Algorithms, Automations & Augmentations
- Landmark German ruling declares Google’s AI Overviews are Google’s own words and makes it liable for false answers. Wait, what? Accountability?! “In this case, Google’s AI had wrongly linked two publishers to scams and shady business practices. The court treated the AI overviews as Google’s own content and rejected Google’s argument that users were responsible for fact-checking the results themselves.”
- India, UAE partner on AI sovereignty to bypass Google, Microsoft. “This is an example of India’s pragmatic approach to AI sovereignty, using the power of its scale to adapt what’s available from other countries, whether AI leaders like China and the U.S. or others, to adapt to its own needs.”
- A software engineer won a religious exemption from using AI at work. “Maus, a Unitarian Universalist, said she proposed the special treatment in April, citing environmental and ethical objections to AI that don’t align with her religious beliefs. She also said she consulted an employment lawyer and her local chapter’s minister to help make her case.”
Built, Biosphere & Breakthroughs
- World Without End. I’ve mentioned this book before, now it’s out in English and I highly recommend it. “In this intelligent, eye-opening and witty bestseller, an eminent climate expert takes a graphic novelist on a journey to understand the profound changes that our planet is experiencing.” (The reminder about the release and my learning about the Bookpile service, which looks fantastic, both via DD.)
- Mangroves comeback is a rare climate success story.. “These woodlands that thrive at the soggy boundary between land and sea suffered alarming declines through much of the 20th century, chopped down chiefly to make way for fish ponds, rice paddies and other kinds of agriculture. But in the last decade, mangroves have been gaining ground, erasing nearly all of the losses since 1980, according to research recently published in Science.”

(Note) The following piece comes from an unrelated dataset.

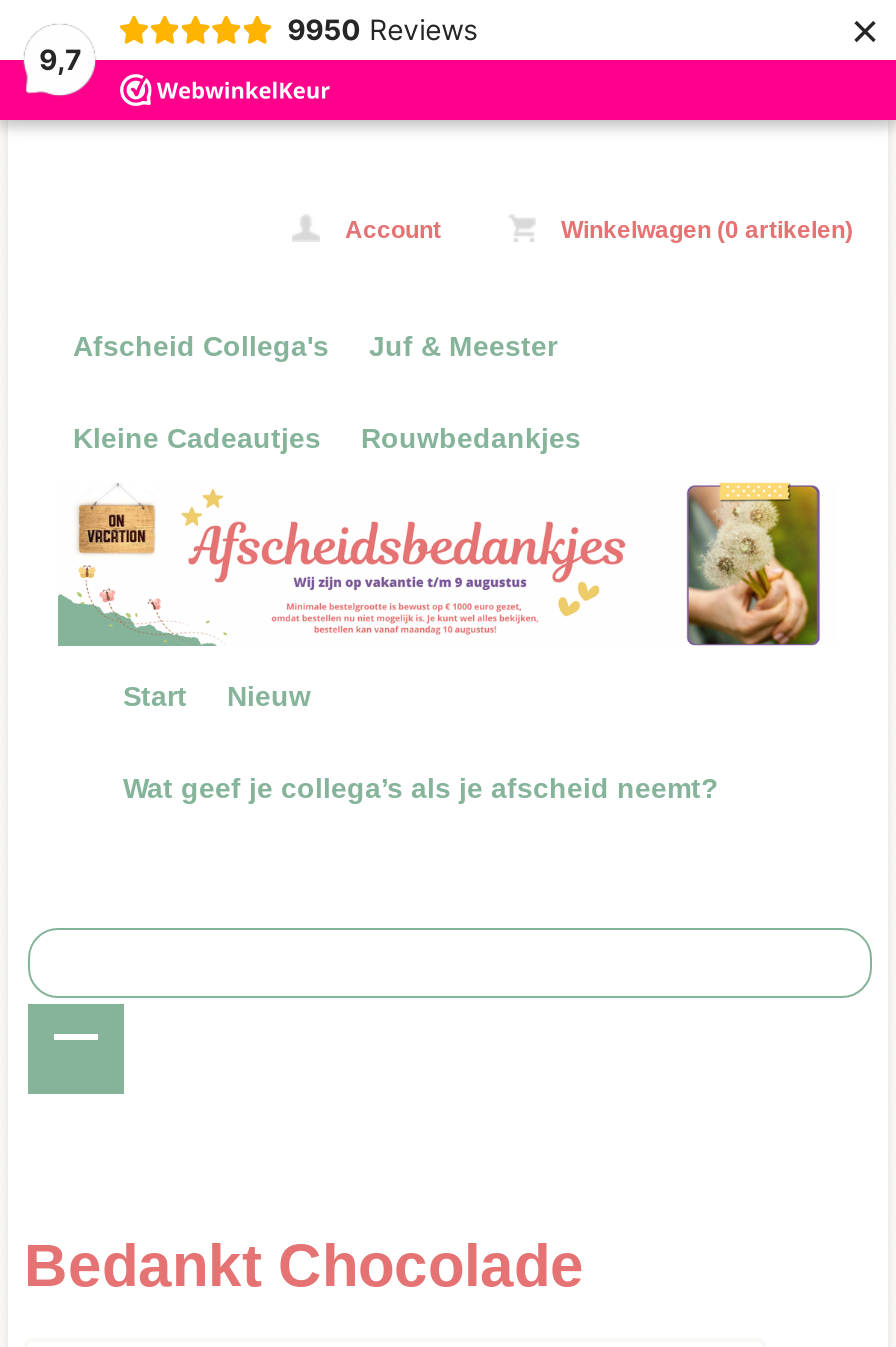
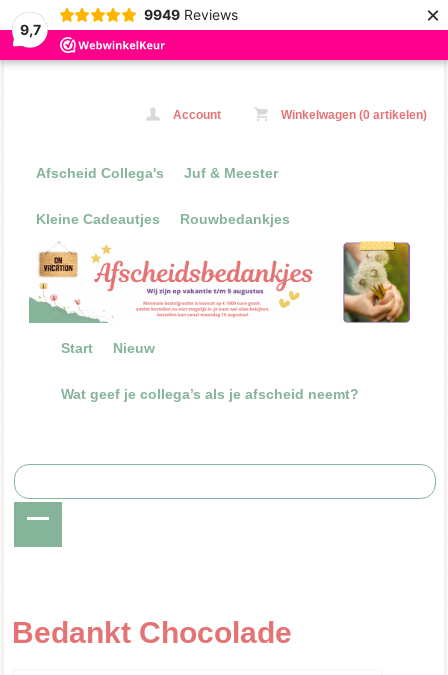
- 9950 Reviews
+ 9949 Reviews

- Visual feature: Beat The Heat: 50@50. “Extreme heat is pushing people, infrastructure, and ecosystems beyond safe limits, with cities hit hardest. Until recently, no city in the world experienced five days above 50°C in a year. Today, more than 100 cities do and this could rise to around 150 cities at 2°C of warming… and about 250 at 3°C.”
Asides
- Big Walk Is a new video game about … walking and talking. “In the ever-expanding pantheon of open-world video games where combat, survival, crafting, and anarchy reign, the simple idea of taking a virtual walk while chatting with a few friends might seem pointless. A new video game from Melbourne-based developer House House begs to differ, though, turning a casual stroll across dreamy landscapes into a uniquely collaborative game, where puzzles and the lengths required to solve them take center stage.”
- How Canadian rock duo Angine de Poitrine play with neurobiology and physics to make viral music. Finally! A Sentiers compatible “excuse” to mention those guys! (archive.ph). “This isn’t dissimilar to Indian classical music, where notes are divided by 22 instead of 12. But almost all of Western pop, rock, hip-hop and jazz is based off the system of 12 notes and their specific overtones—as a result, our brains have become attuned to them, and anything outside that system can just sound weird.”
- It hunts using its shadow Goth af (video on Instagram), and more here: Black Heron: the majestic hunter with styles. “Now here’s the most fascinating part, this clever bird uses its wings to form a canopy when fishing. This unique tactic is known as ‘canopy feeding’, where a black heron uses its wings like an umbrella to create shade. As it slowly takes a step or two in the water, it stops and creates a shadow to attract fish.”